Alt Wire is a morning digest of links and information collected and explained by a different guest blogger every weekday. Today’s guest is Roger White,co-editor of the contemporary art journal Paper Monument. We asked him for five links and here’s what he came up with:
Mystical, Creative Acts: Collaborative poetry duo Jon Cotner and Andy Fitch recently guest-edited an issue of the online poetics journal Interval(le)s, centered on the idea of transcription. It’s a wonderful, formidable document–and only possible on the internet. The mammoth project contains thousands of PDF-ed pages of transcription-based prose and poetry (and a little bit of art), and none of it–from Kenneth Goldsmith’s Celexa® (citalopram hydrobromide) Tablets/Oral Solution (20 pages of drug warnings and pharmaceutical legalese) to Eileen Myles’s Myles/Driving (a notation of words and phrases uttered by the author while driving alone in Los Angeles)–is going to make Oprah’s Book Club any time soon. But the reward for investing your time with these often-demanding texts is this: paying attention to people who pay attention to speaking and writing makes you pay more attention to speaking and writing yourself. After perusing Cotner and Fitch’s journal, everything from sending a text message to ordering a sandwich will seem like a mystical, creative act.

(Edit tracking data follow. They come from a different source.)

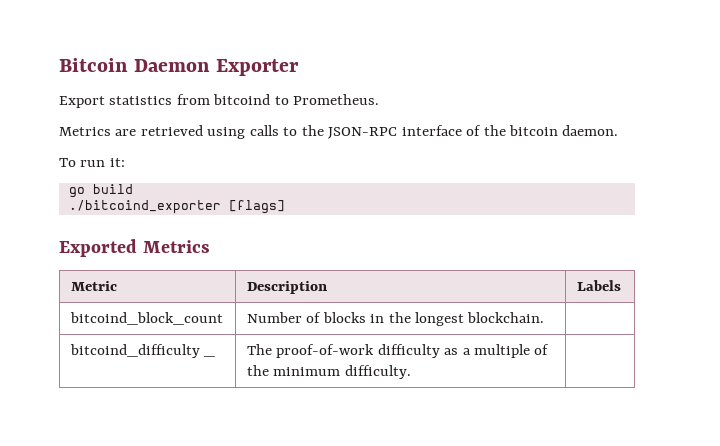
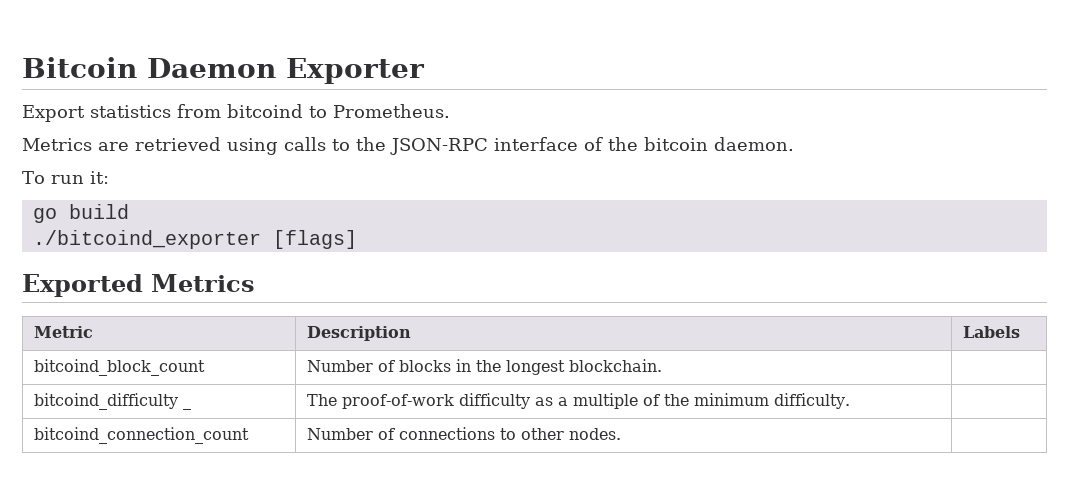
+ bitcoind_connection_count | Number of connections to other nodes. |

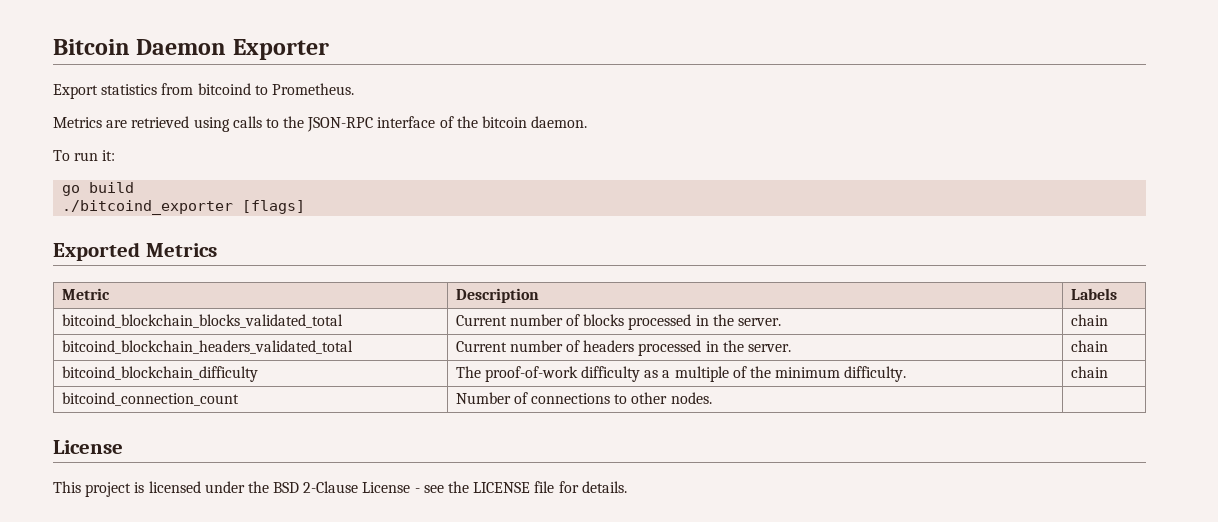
- bitcoind_block_count | Number of blocks in the longest blockchain. |
- bitcoind_difficulty _ | The proof-of-work difficulty as a multiple of the minimum difficulty. |
+ bitcoind_blockchain_blocks_validated_total | Current number of blocks processed in the server. | chain
+ bitcoind_blockchain_headers_validated_total | Current number of headers processed in the server. | chain
+ bitcoind_blockchain_difficulty | The proof-of-work difficulty as a multiple of the minimum difficulty. | chain
  bitcoind_connection_count | Number of connections to other nodes. |
+ License
+ This project is licensed under the BSD 2-Clause License - see the LICENSE file for details.

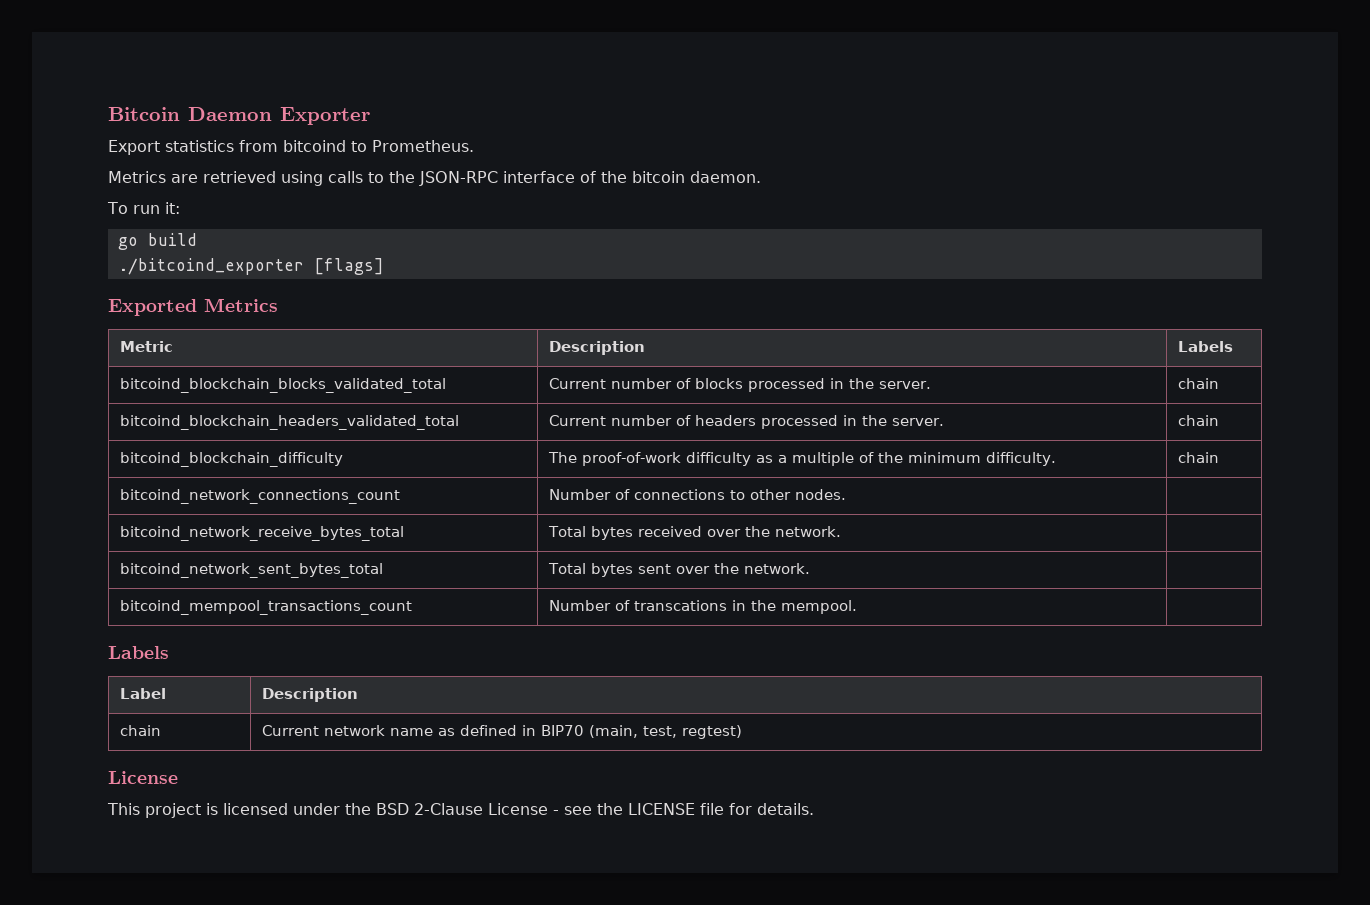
- bitcoind_connection_count | Number of connections to other nodes. |
+ bitcoind_network_connections_count | Number of connections to other nodes. |
+ bitcoind_network_receive_bytes_total | Total bytes received over the network. |
+ bitcoind_network_sent_bytes_total | Total bytes sent over the network. |
+ bitcoind_mempool_transactions_count | Number of transcations in the mempool. |
+ Labels
+ Label | Description
+ chain | Current network name as defined in BIP70 (main, test, regtest)

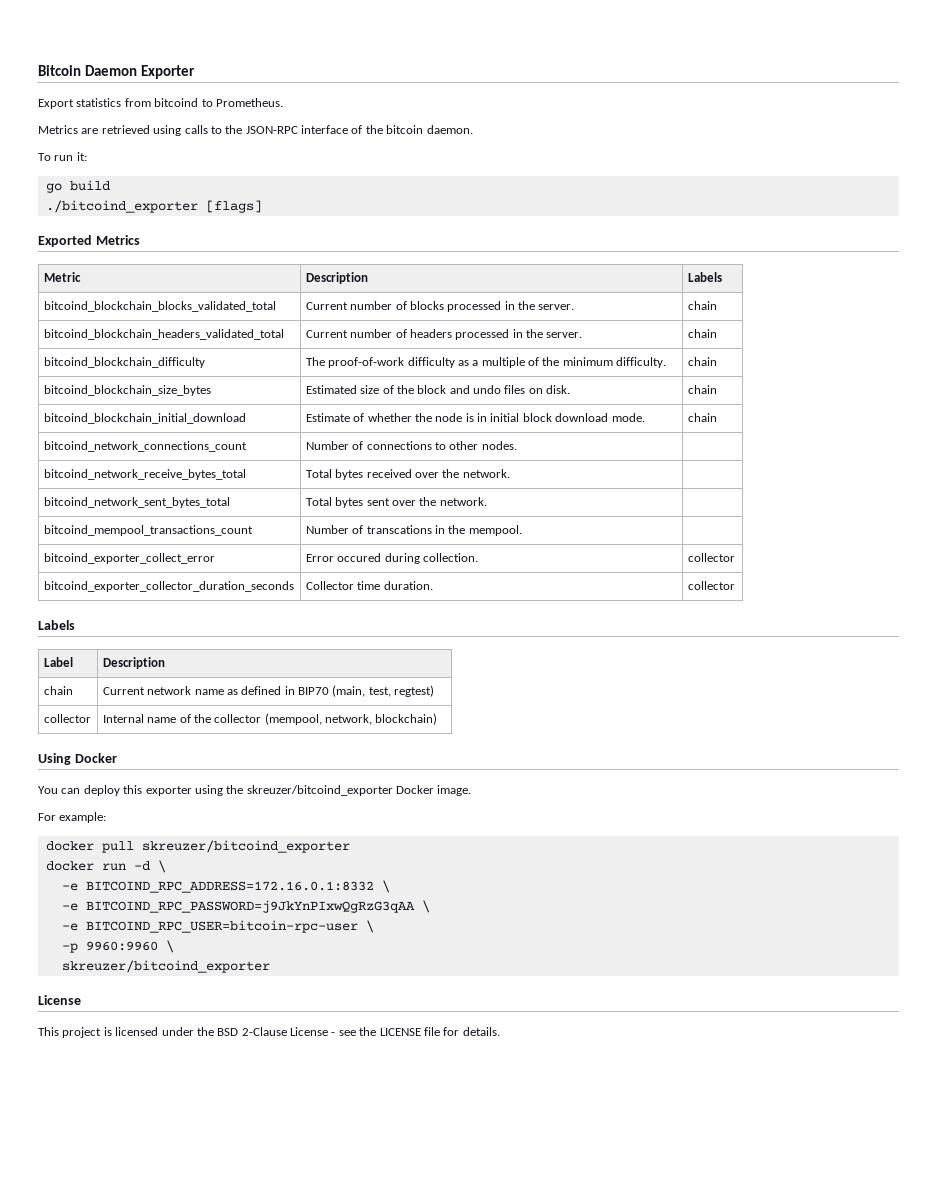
+ bitcoind_blockchain_size_bytes | Estimated size of the block and undo files on disk. | chain
+ bitcoind_blockchain_initial_download | Estimate of whether the node is in initial block download mode. | chain
+ bitcoind_exporter_collect_error | Error occured during collection. | collector
+ bitcoind_exporter_collector_duration_seconds | Collector time duration. | collector
+ collector | Internal name of the collector (mempool, network, blockchain)
+ Using Docker
+ You can deploy this exporter using the skreuzer/bitcoind_exporter Docker image.
+ For example:
+ docker pull skreuzer/bitcoind_exporter
+ docker run -d \
+ -e BITCOIND_RPC_ADDRESS=172.16.0.1:8332 \
+ -e BITCOIND_RPC_PASSWORD=j9JkYnPIxwQgRzG3qAA \
+ -e BITCOIND_RPC_USER=bitcoin-rpc-user \
+ -p 9960:9960 \
+ skreuzer/bitcoind_exporter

The Myth of Artist Privilege: Working Artists and the Greater Economy (W.A.G.E.) is a recently-formed arts activist organization created to bring attention to–and transform–some lousy economic practices on the part of contemporary art institutions in particular, and the situation of art workers in general: people on whom a multimillion dollar industry is based, and who often never see any actual financial returns from it. You may ask: do artists have it so rough? Well, no more or less rough than other labor forces in the United States without job security, health care, a union, or political visibility. W.A.G.E. is interesting both in its campaign to dismantle the myth of the artist as a privileged fauxhemian, and in the fact that its constituency is looking less like an exotic subculture and more like a possibly very accurate representation of tomorrow’s American workforce.
Volunteer Critical Sleuthing: There are always more good paintings being made than there are places to see them. As the contemporary art market contracts and galleries go out of business, art blogs are going to become even more important simply as exhibition venues. And while looking at a painting as a JPEG is even worse than listening to a record as an MP3, these are desperate times and I’ll take what I can get. Two New York painting-centric blogs, Anaba and The Old Gold, are consistently surprising and accessible documents of the medium and its practitioners. Both are highly idiosyncratic, interspersing things you’ll probably see in commercial galleries with things you’ll probably never see anywhere else. Martin Bromirski and Jon Lutz, respectively, do a tremendous amount of volunteer critical sleuthing, sometimes tracking under-known artists for years in a valiant attempt to patch the gaps in the ongoing history of painting.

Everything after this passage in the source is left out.